Resolving deltas: 100% (1472/1472), done.
/Users/hugo/projects/dlav/nanodet-cpu
running develop
running egg_info
creating nanodet.egg-info
writing nanodet.egg-info/PKG-INFO
writing dependency_links to nanodet.egg-info/dependency_links.txt
writing top-level names to nanodet.egg-info/top_level.txt
writing manifest file 'nanodet.egg-info/SOURCES.txt'
reading manifest file 'nanodet.egg-info/SOURCES.txt'
adding license file 'LICENSE'
writing manifest file 'nanodet.egg-info/SOURCES.txt'
running build_ext
Creating /Users/hugo/opt/anaconda3/envs/yolox/lib/python3.7/site-packages/nanodet.egg-link (link to .)
Adding nanodet 1.0.0a0 to easy-install.pth file

Installed /Users/hugo/projects/dlav/

In [19]:
import cv2
import mediapipe as mp
import tensorflow as tf
import time
import torch
import itertools
import numpy as np
import copy

In [20]:
from nanodet.util import Logger, cfg, load_config
from demo.demo import Predictor

In [21]:
load_config(cfg, 'config/legacy_v0.x_configs/nanodet-m-0.5x.yml')
logger = Logger(0, use_tensorboard=False)
predictor = Predictor(cfg, '../models/nanodet_m_0.5x.ckpt', None, device="cpu")

model size is  0.5x
init weights...
=> loading pretrained model https://download.pytorch.org/models/shufflenetv2_x0.5-f707e7126e.pth
Finish initialize NanoDet Head.


In [22]:
# load media pipe drawing solutions
mp_drawing = mp.solutions.drawing_utils
mp_drawing_styles = mp.solutions.drawing_styles
# load media pipe hand detection model
mp_hands = mp.solutions.hands

In [23]:
# load hand keypoints classifier
model_path = "../models/keypoint_classifier.tflite"
class KeyPointClassifier(object):
    """
    Classify hand keys points into 8 gestures
    
    Note: the classification model and class has been taken and refactored from https://github.com/kinivi/tello-gesture-control
    """
    def __init__(
        self,
        model_path="models/keypoint_classifier.tflite",
        
    ):
        self.interpreter = tf.lite.Interpreter(model_path=model_path)
        self.interpreter.allocate_tensors()
        self.input_details = self.interpreter.get_input_details()
        self.output_details = self.interpreter.get_output_details()

    def __call__(
        self,
        frame,
        hand_landmarks,
    ):
        # Landmark calculation
        landmark_list = self._calc_landmark_list(frame, hand_landmarks)

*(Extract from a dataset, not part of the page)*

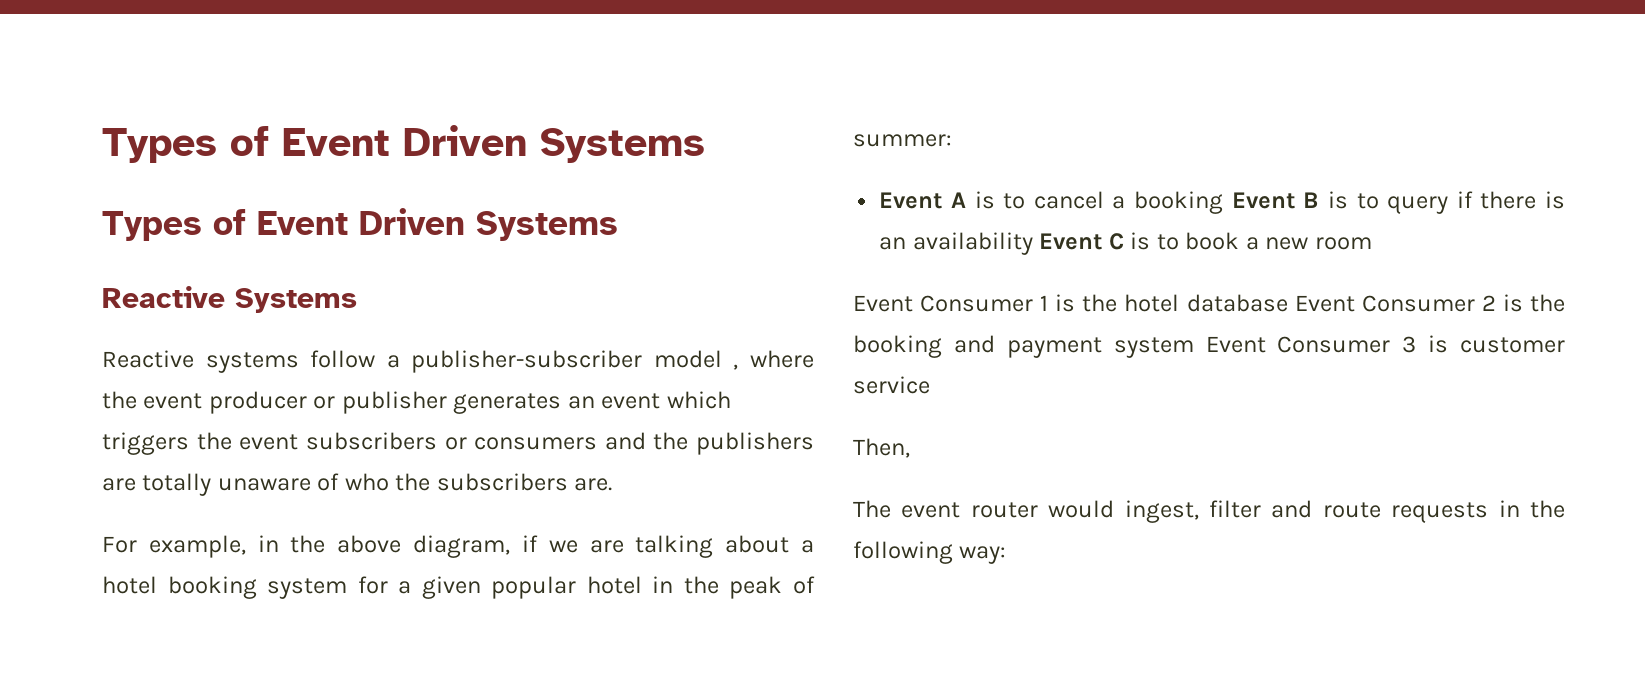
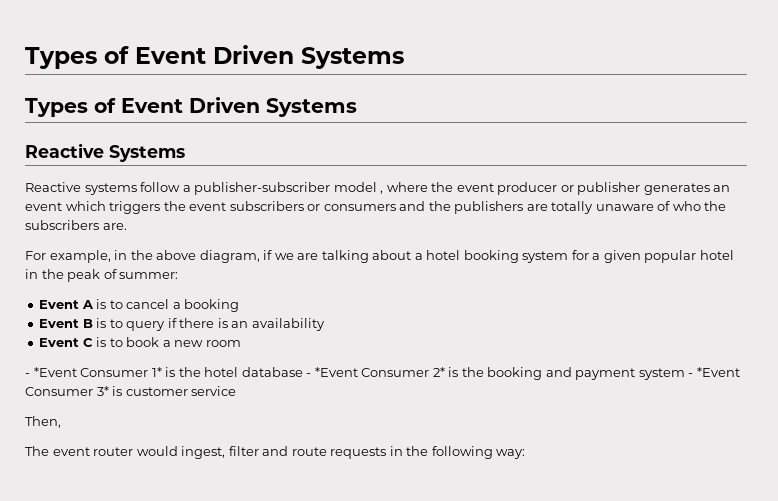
(1224, 202) none -> (240, 305) //
(1033, 243) none -> (325, 324) //
[853,294,1496,312] Event Consumer 1 is the hotel database Event Consumer 2 -> [25,367,445,377] - *Event Consumer 1* is the hotel database - *Event Consumer 2*
[1205,336,1417,353] Event Consumer 3 -> [688,367,740,377] [25,386,109,396] - *Event Consumer 3*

        # Conversion to relative coordinates / normalized coordinates
        pre_processed_landmark_list = self._pre_process_landmark(landmark_list)

        input_details_tensor_index = self.input_details[0]['index']
        self.interpreter.set_tensor(
            input_details_tensor_index,
            np.array([pre_processed_landmark_list], dtype=np.float32))
        self.interpreter.invoke()

        output_details_tensor_index = self.output_details[0]['index']

        result = self.interpreter.get_tensor(output_details_tensor_index)

        result_index = np.argmax(np.squeeze(result))

        return result_index
    
    def _pre_process_landmark(self, landmark_list):
        temp_landmark_list = copy.deepcopy(landmark_list)

        # Convert to relative coordinates
        base_x, base_y = 0, 0
        for index, landmark_point in enumerate(temp_landmark_list):
            if index == 0:
                base_x, base_y = landmark_point[0], landmark_point[1]

            temp_landmark_list[index][0] = temp_landmark_list[index][0] - base_x
            temp_landmark_list[index][1] = temp_landmark_list[index][1] - base_y

        # Convert to a one-dimensional list
        temp_landmark_list = list(
            itertools.chain.from_iterable(temp_landmark_list))

        # Normalization
        max_value = max(list(map(abs, temp_landmark_list)))

        def normalize_(n):
            return n / max_value

        temp_landmark_list = list(map(normalize_, temp_landmark_list))

        return temp_landmark_list
    
    def _calc_landmark_list(self, image, landmarks):
            image_width, image_height = image.shape[1], image.shape[0]

            landmark_point = []

            # Keypoint
            for _, landmark in enumerate(landmarks.landmark):
                landmark_x = min(int(landmark.x * image_width), image_width - 1)
                landmark_y = min(int(landmark.y * image_height), image_height - 1)
                # landmark_z = landmark.z

                landmark_point.append([landmark_x, landmark_y])

            return landmark_point


# initialize hand keypoint classifier
key_point_classifier = KeyPointClassifier(model_path)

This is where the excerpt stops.